Interviewing wives and husbands together
CGIAR gender researchers introduce a new dyadic interview tool for exploring intra-household decision making.
Women’s involvement in making important intra-household decisions is a key indicator of their empowerment. Most of the quantitative tools available to measure women’s empowerment try to elicit this involvement by asking which decisions spouses make alone or jointly, and if the latter, to what extent each spouse has a say.
Recent studies highlight the importance of interviewing both spouses (as opposed to either a wife or a husband), since their responses to the same questions often differ (Twyman et al. 2015; Anderson et al. 2017; Ambler et al. 2017).
Beyond who makes decisions, it is also necessary to understand how and why intra-household decision-making processes unfold the way they do. Far fewer studies exist on these topics (see Acosta et al. 2019 and Bernard et al. 2020 for two good ones).
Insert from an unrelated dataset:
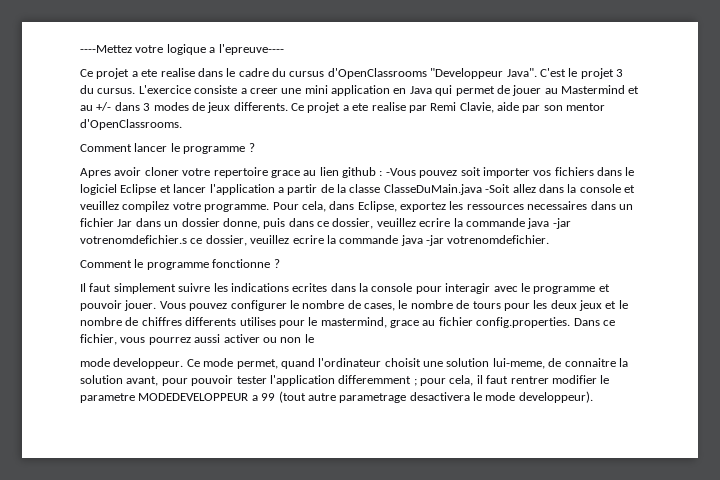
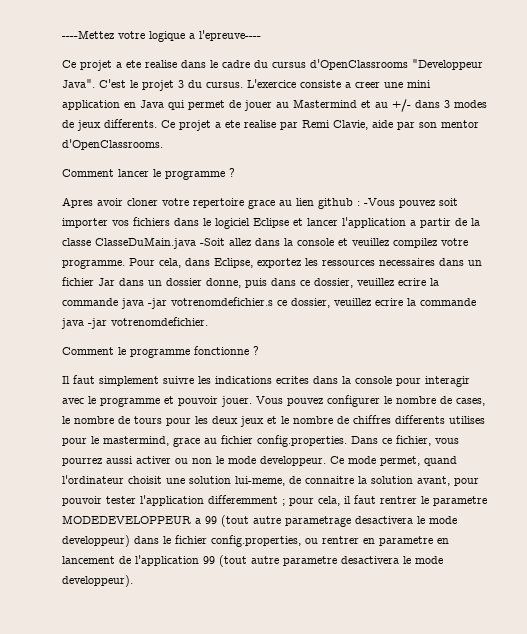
- Vous pouvez configurer le nombre de cases, le nombre de tours pour les deux jeux et le nombre de chiffres differents utilises pour le mastermind, grace au fichier config.properties. Dans ce fichier, vous pourrez aussi activer ou non le
- mode developpeur.
+ Vous pouvez configurer le nombre de cases, le nombre de tours pour les deux jeux et le nombre de chiffres differents utilises pour le mastermind, grace au fichier config.properties. Dans ce fichier, vous pourrez aussi activer ou non le mode developpeur.
- Ce mode permet, quand l'ordinateur choisit une solution lui-meme, de connaitre la solution avant, pour pouvoir tester l'application differemment ; pour cela, il faut rentrer modifier le parametre MODEDEVELOPPEUR a 99 (tout autre parametrage desactivera le mode developpeur).
+ Ce mode permet, quand l'ordinateur choisit une solution lui-meme, de connaitre la solution avant, pour pouvoir tester l'application differemment ; pour cela, il faut rentrer le parametre MODEDEVELOPPEUR a 99 (tout autre parametrage desactivera le mode developpeur) dans le fichier config.properties, ou rentrer en parametre en lancement de l'application 99 (tout autre parametre desactivera le mode developpeur).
Qualitative tools are viewed as being better able to uncover how and why intra-household decisions are made. Still, qualitative studies often use focus group discussions or semi-structured interviews to explore these matters, overlooking opportunities for interviewing spouses together.
In our latest research, we designed and piloted a new qualitative tool – a dyadic interview guide – that brings spouses together to describe the process and rationale they use to make different kinds of decisions within their household.